Institute of Theoretical and Computational Physics and Department of Physics, University of Crete, Crete, Greece.
Harvard John A. Paulson School of Engineering and Applied Sciences, Harvard University, Cambridge, Massachusetts, USA.
J Hypertens. 2022 Dec 1;40(12):2494-2501. doi: 10.1097/HJH.0000000000003286. Epub 2022 Sep 27.
Hypertension is a major risk factor for cardiovascular disease (CVD), which often escapes the diagnosis or should be confirmed by several office visits. The ECG is one of the most widely used diagnostic tools and could be of paramount importance in patients' initial evaluation.

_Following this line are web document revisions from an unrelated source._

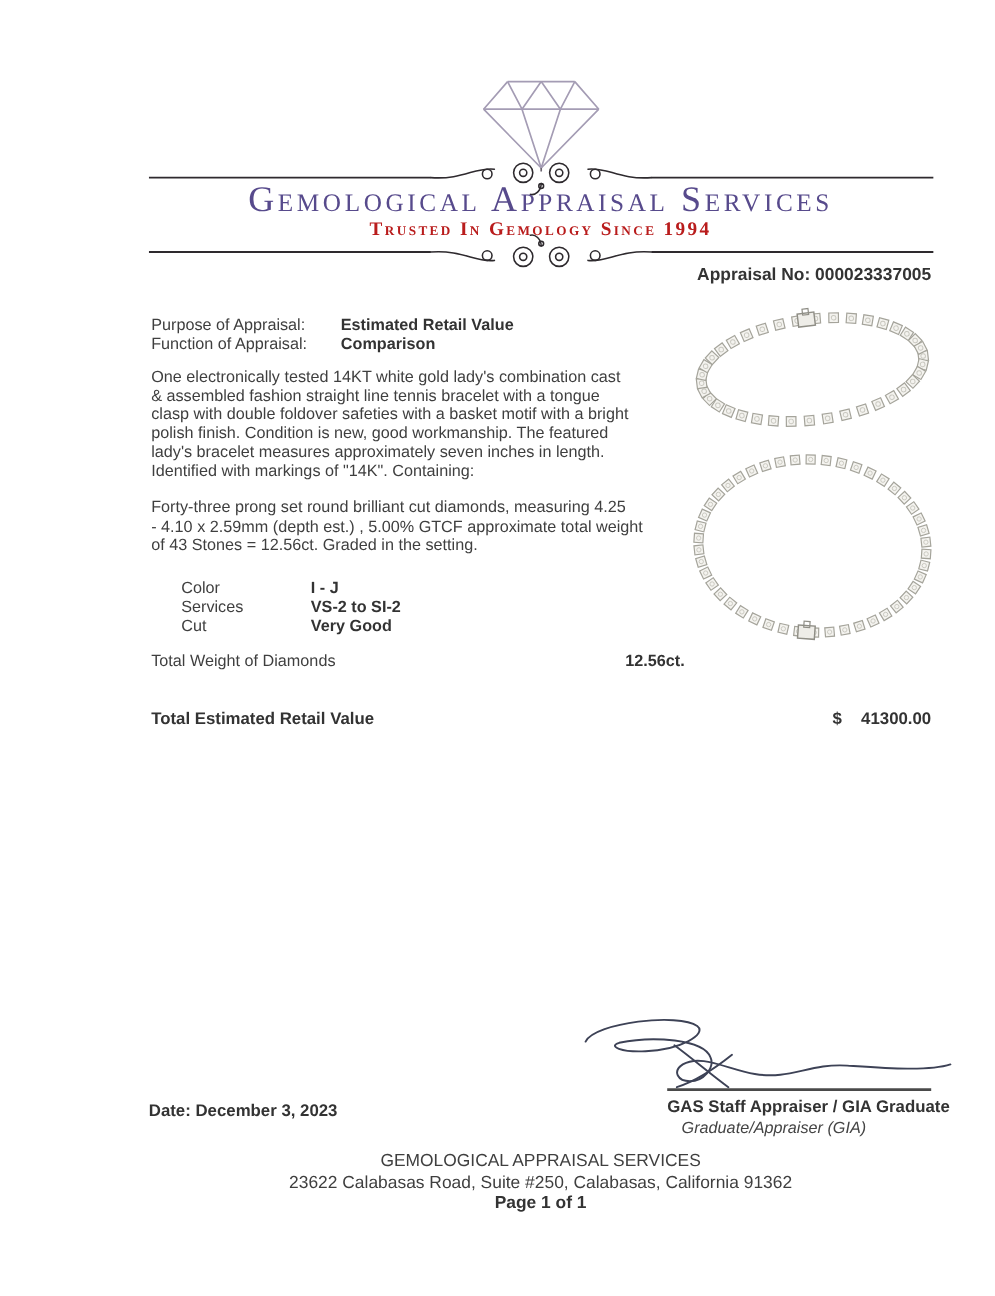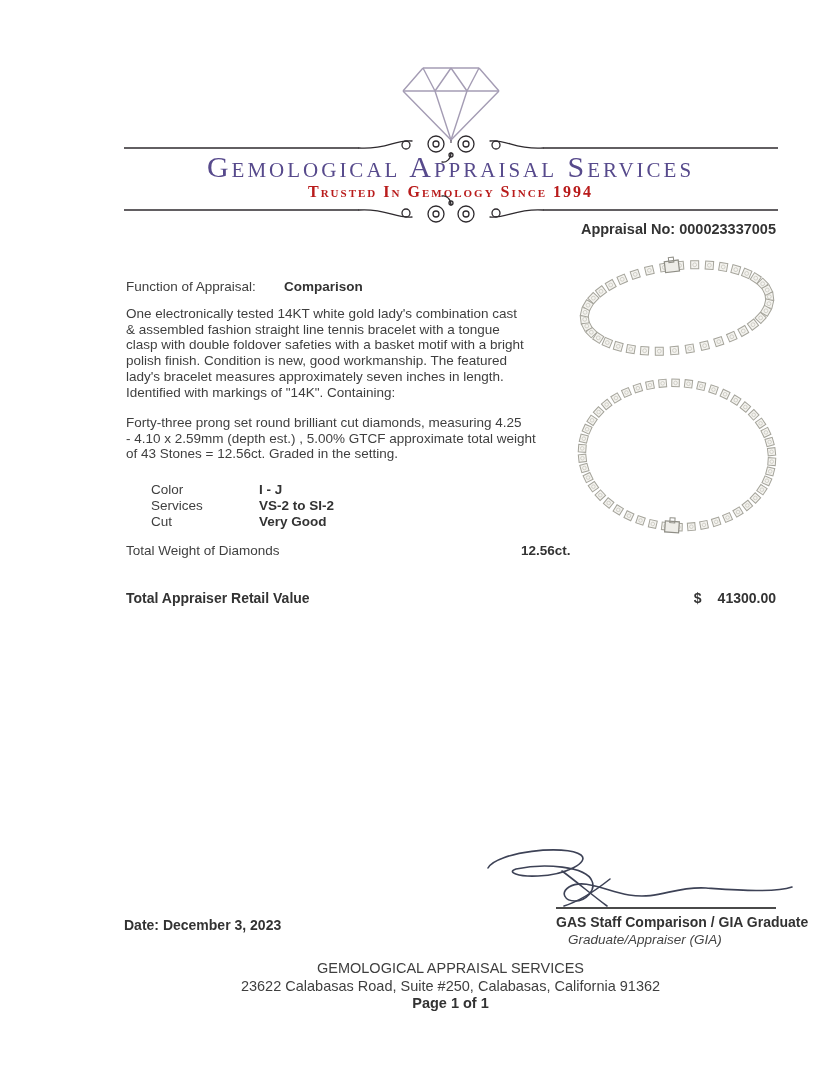--- a/index.html
+++ b/index.html
@@ -116,20 +116,24 @@
       <circle cx="312" cy="12" r="3"></circle>
       <circle cx="342" cy="12" r="8"></circle>
       <circle cx="342" cy="12" r="3"></circle>
       <path d="M327,21 C327,27 322,31 318,30"></path>
       <circle cx="327" cy="23" r="2"></circle>
     </g>
   </svg>
 
   <div class="abs appraisal-no">Appraisal No: 000023337005</div>
 
+  <div class="abs kv-row" style="left:90px;top:263px;width:432px;height:16px;">
+    <span class="kv-label">Purpose of Appraisal:</span>
+    <span class="kv-value" style="left:158px;">Estimated Retail Value</span>
+  </div>
   <div class="abs kv-row" style="left:90px;top:279px;width:432px;height:16px;">
     <span class="kv-label">Function of Appraisal:</span>
     <span class="kv-value" style="left:158px;">Comparison</span>
   </div>
 
   <div class="abs para" style="top:306px;">One electronically tested 14KT white gold lady's combination cast
 &amp; assembled fashion straight line tennis bracelet with a tongue
 clasp with double foldover safeties with a basket motif with a bright
 polish finish. Condition is new, good workmanship. The featured
 lady's bracelet measures approximately seven inches in length.
@@ -150,21 +154,21 @@
     <span class="kv-label">Cut</span>
     <span class="kv-value" style="left:108px;">Very Good</span>
   </div>
 
   <div class="abs kv-row" style="left:90px;top:543px;width:560px;height:16px;">
     <span class="totals-label">Total Weight of Diamonds</span>
     <span class="totals-value">12.56ct.</span>
   </div>
 
   <div class="abs retail-row">
-    <span>Total Appraiser Retail Value</span>
+    <span>Total Estimated Retail Value</span>
     <span class="retail-amount">
       <span class="retail-currency">$</span><span>41300.00</span>
     </span>
   </div>
 
   <svg class="abs" id="bracelet-photos" style="left:528px;top:256px;" width="262" height="292" viewBox="0 0 262 292">
       <g transform="rotate(-7 113 52)">
         <rect x="202" y="48" width="8" height="8" transform="rotate(90 206 52)" fill="#f4f3ef" stroke="#a5a49b" stroke-width="1"></rect>
         <circle cx="206" cy="52" r="1.92" fill="none" stroke="#c9c8c0" stroke-width="0.8"></circle>
         <rect x="200.73160121645316" y="54.91297279179082" width="8" height="8" transform="rotate(110.27921760879678 204.73160121645316 58.91297279179082)" fill="#f4f3ef" stroke="#a5a49b" stroke-width="1"></rect>
@@ -345,21 +349,21 @@
   <svg class="abs" style="left:438px;top:838px;" width="330" height="80" viewBox="0 0 330 80">
     <g fill="none" stroke="#3d4256" stroke-width="1.6" stroke-linecap="round">
       <path d="M14,30 C22,14 92,6 107,17 C116,24 92,37 64,38 C44,39 32,34 42,31 C70,25 112,28 118,43 C122,52 112,63 101,63 C91,63 86,55 95,49 C110,40 132,53 155,57 C185,62 200,48 232,50 C262,52 300,55 318,49"></path>
       <path d="M88,33 C103,44 118,57 133,68"></path>
       <path d="M136,41 C121,53 106,63 90,68"></path>
     </g>
     <line x1="82" y1="70" x2="302" y2="70" stroke="#4a4a4a" stroke-width="2.2"></line>
   </svg>
 
   <div class="abs date-line">Date: December 3, 2023</div>
-  <div class="abs signer-title">GAS Staff Comparison / GIA Graduate</div>
+  <div class="abs signer-title">GAS Staff Appraiser / GIA Graduate</div>
   <div class="abs signer-subtitle">Graduate/Appraiser (GIA)</div>
 
   <div class="abs footer">
     <div>GEMOLOGICAL APPRAISAL SERVICES</div>
     <div>23622 Calabasas Road, Suite #250, Calabasas, California 91362</div>
     <div class="page-no">Page 1 of 1</div>
   </div>
 
 </div>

We used machine learning techniques based on clinical parameters and features derived from the ECG, to detect hypertension in a population without CVD. We enrolled 1091 individuals who were classified as hypertensive or normotensive, and trained a Random Forest model, to detect the existence of hypertension. We then calculated the values for the Shapley additive explanations (SHAP), a sophisticated feature importance analysis, to interpret each feature's role in the Random Forest's results.

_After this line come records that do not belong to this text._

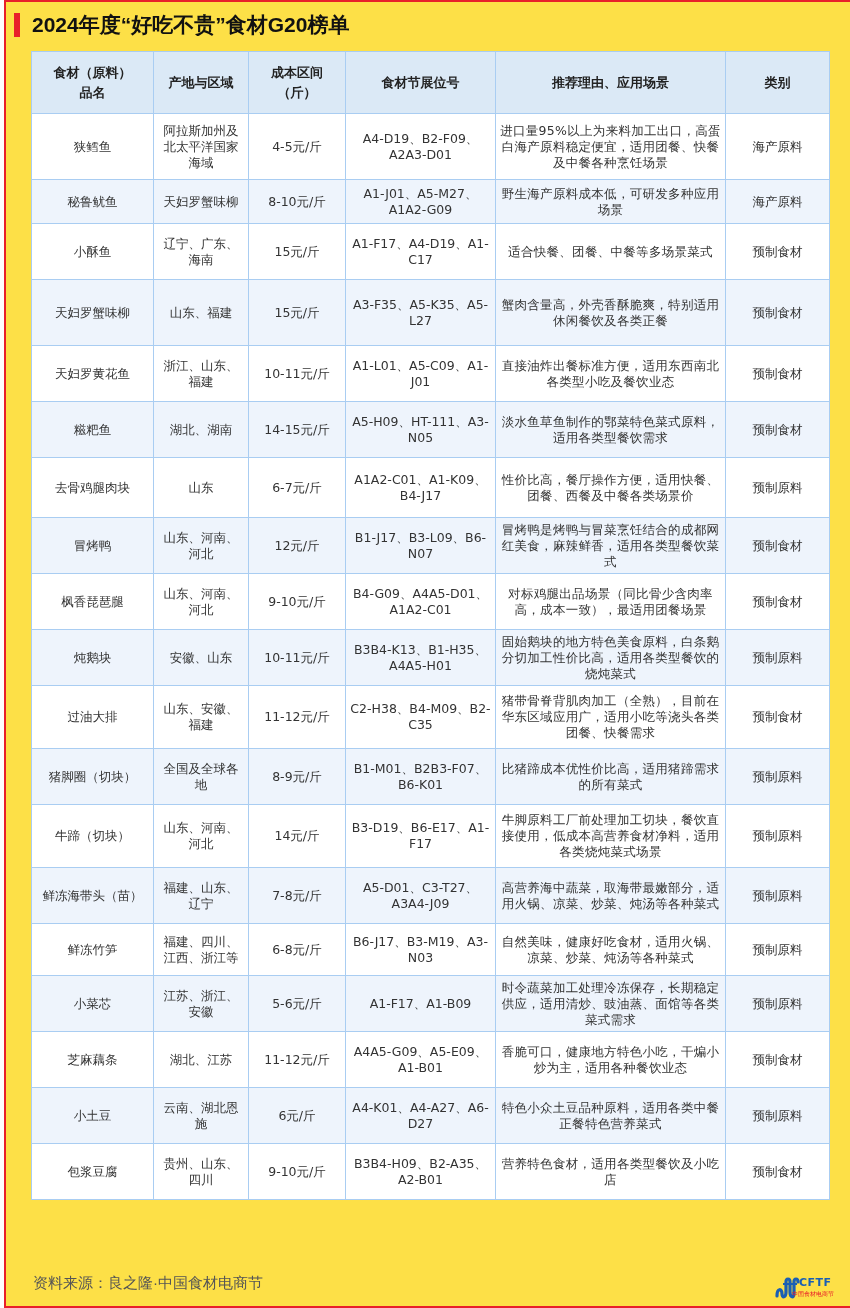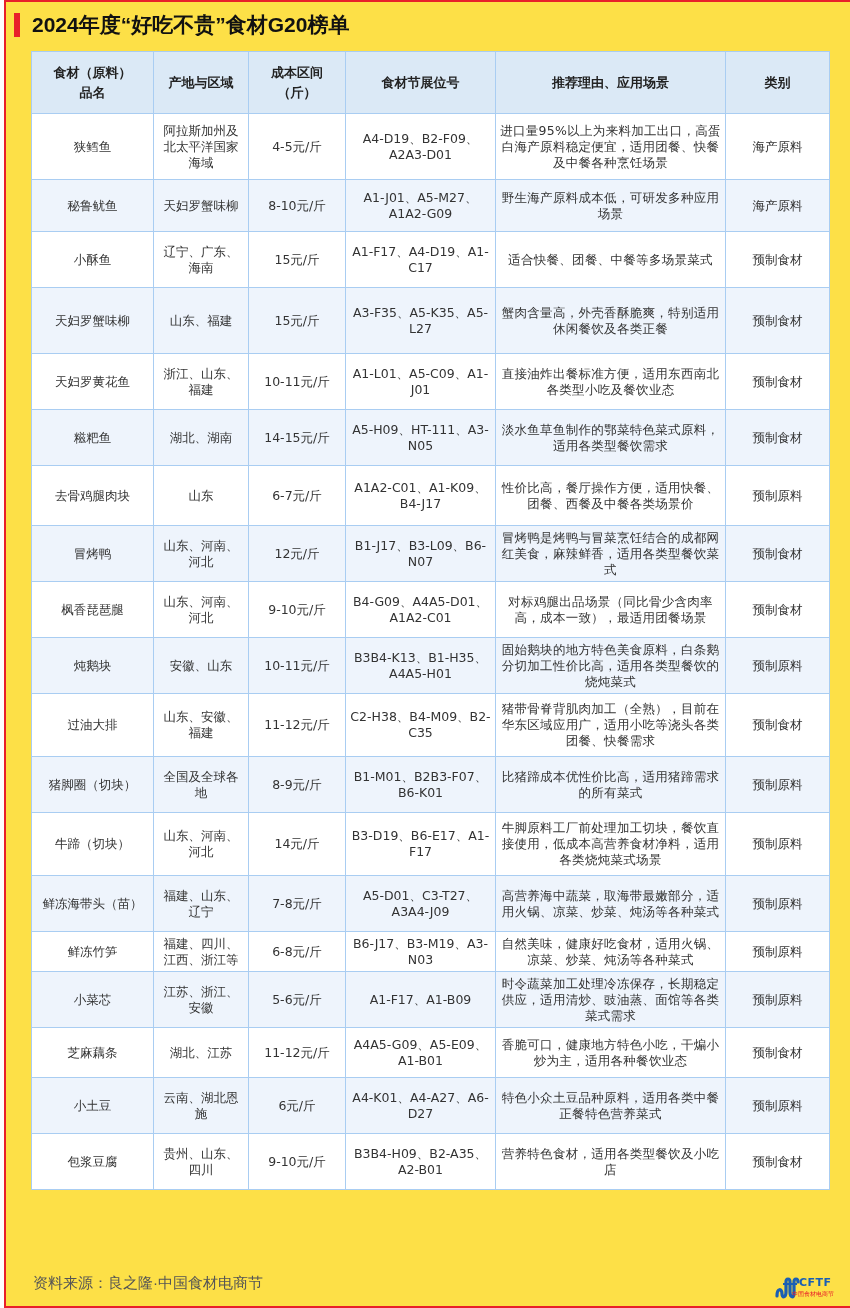--- a/index.html
+++ b/index.html
@@ -100,21 +100,21 @@
     </thead>
     <tbody id="tbody">
         <tr style="height: 66px;">
           <td>狭鳕鱼</td>
           <td>阿拉斯加州及北太平洋国家海域</td>
           <td>4-5元/斤</td>
           <td class="code">A4-D19、B2-F09、A2A3-D01</td>
           <td class="reason">进口量95%以上为来料加工出口，高蛋白海产原料稳定便宜，适用团餐、快餐及中餐各种烹饪场景</td>
           <td>海产原料</td>
         </tr>
-        <tr style="height: 52px;">
+        <tr style="height: 44px;">
           <td>秘鲁鱿鱼</td>
           <td>天妇罗蟹味柳</td>
           <td>8-10元/斤</td>
           <td class="code">A1-J01、A5-M27、A1A2-G09</td>
           <td class="reason">野生海产原料成本低，可研发多种应用场景</td>
           <td>海产原料</td>
         </tr>
         <tr style="height: 56px; margin-top: 12px;">
           <td>小酥鱼</td>
           <td>辽宁、广东、海南</td>
@@ -204,37 +204,37 @@
           <td>预制原料</td>
         </tr>
         <tr style="height: 56px;">
           <td>鲜冻海带头（苗）</td>
           <td>福建、山东、辽宁</td>
           <td>7-8元/斤</td>
           <td class="code">A5-D01、C3-T27、A3A4-J09</td>
           <td class="reason">高营养海中蔬菜，取海带最嫩部分，适用火锅、凉菜、炒菜、炖汤等各种菜式</td>
           <td>预制原料</td>
         </tr>
-        <tr style="height: 40px;">
+        <tr style="height: 52px;">
           <td>鲜冻竹笋</td>
           <td>福建、四川、江西、浙江等</td>
           <td>6-8元/斤</td>
           <td class="code">B6-J17、B3-M19、A3-N03</td>
           <td class="reason">自然美味，健康好吃食材，适用火锅、凉菜、炒菜、炖汤等各种菜式</td>
           <td>预制原料</td>
         </tr>
         <tr style="height: 56px;">
           <td>小菜芯</td>
           <td>江苏、浙江、安徽</td>
           <td>5-6元/斤</td>
           <td class="code">A1-F17、A1-B09</td>
           <td class="reason">时令蔬菜加工处理冷冻保存，长期稳定供应，适用清炒、豉油蒸、面馆等各类菜式需求</td>
           <td>预制原料</td>
         </tr>
-        <tr style="height: 50px;">
+        <tr style="height: 56px;">
           <td>芝麻藕条</td>
           <td>湖北、江苏</td>
           <td>11-12元/斤</td>
           <td class="code">A4A5-G09、A5-E09、A1-B01</td>
           <td class="reason">香脆可口，健康地方特色小吃，干煸小炒为主，适用各种餐饮业态</td>
           <td>预制食材</td>
         </tr>
         <tr style="height: 56px;">
           <td>小土豆</td>
           <td>云南、湖北恩施</td>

Our Random Forest model was able to distinguish hypertensive from normotensive patients with accuracy 84.2%, specificity 78.0%, sensitivity 84.0% and area under the receiver-operating curve 0.89, using a decision threshold of 0.6. Age, BMI, BMI-adjusted Cornell criteria (BMI multiplied by RaVL+SV 3 ), R wave amplitude in aVL and BMI-modified Sokolow-Lyon voltage (BMI divided by SV 1 +RV 5 ), were the most important anthropometric and ECG-derived features in terms of the success of our model.
Our machine learning algorithm is effective in the detection of hypertension in patients using ECG-derived and basic anthropometric criteria. Our findings open new horizon in the detection of many undiagnosed hypertensive individuals who have an increased CVD risk.
高血压是心血管疾病(CVD)的一个主要危险因素,通常会被漏诊或需要通过多次就诊来确诊。心电图是最广泛使用的诊断工具之一,在患者的初始评估中可能具有至关重要的作用。
我们使用基于临床参数和从心电图中提取的特征的机器学习技术,在没有 CVD 的人群中检测高血压。我们纳入了 1091 名被分类为高血压或正常血压的个体,并训练了一个随机森林模型来检测高血压的存在。然后,我们计算了 Shapley 加法解释(SHAP)的值,这是一种复杂的特征重要性分析,以解释每个特征在随机森林结果中的作用。
我们的随机森林模型能够以 84.2%的准确率、78.0%的特异性、84.0%的敏感性和 0.89 的接收者操作特征曲线下面积,将高血压患者与正常血压患者区分开来,使用的决策阈值为 0.6。年龄、BMI、BMI 调整后的 Cornell 标准(BMI 乘以 RaVL+SV3)、aVL 中的 R 波振幅和 BMI 修正的 Sokolow-Lyon 电压(BMI 除以 SV1+RV5)是我们模型成功的最重要的人体测量学和心电图衍生特征。
我们的机器学习算法在使用心电图衍生和基本人体测量标准检测高血压患者方面是有效的。我们的发现为检测许多未被诊断的高血压患者开辟了新的前景,这些患者的 CVD 风险增加。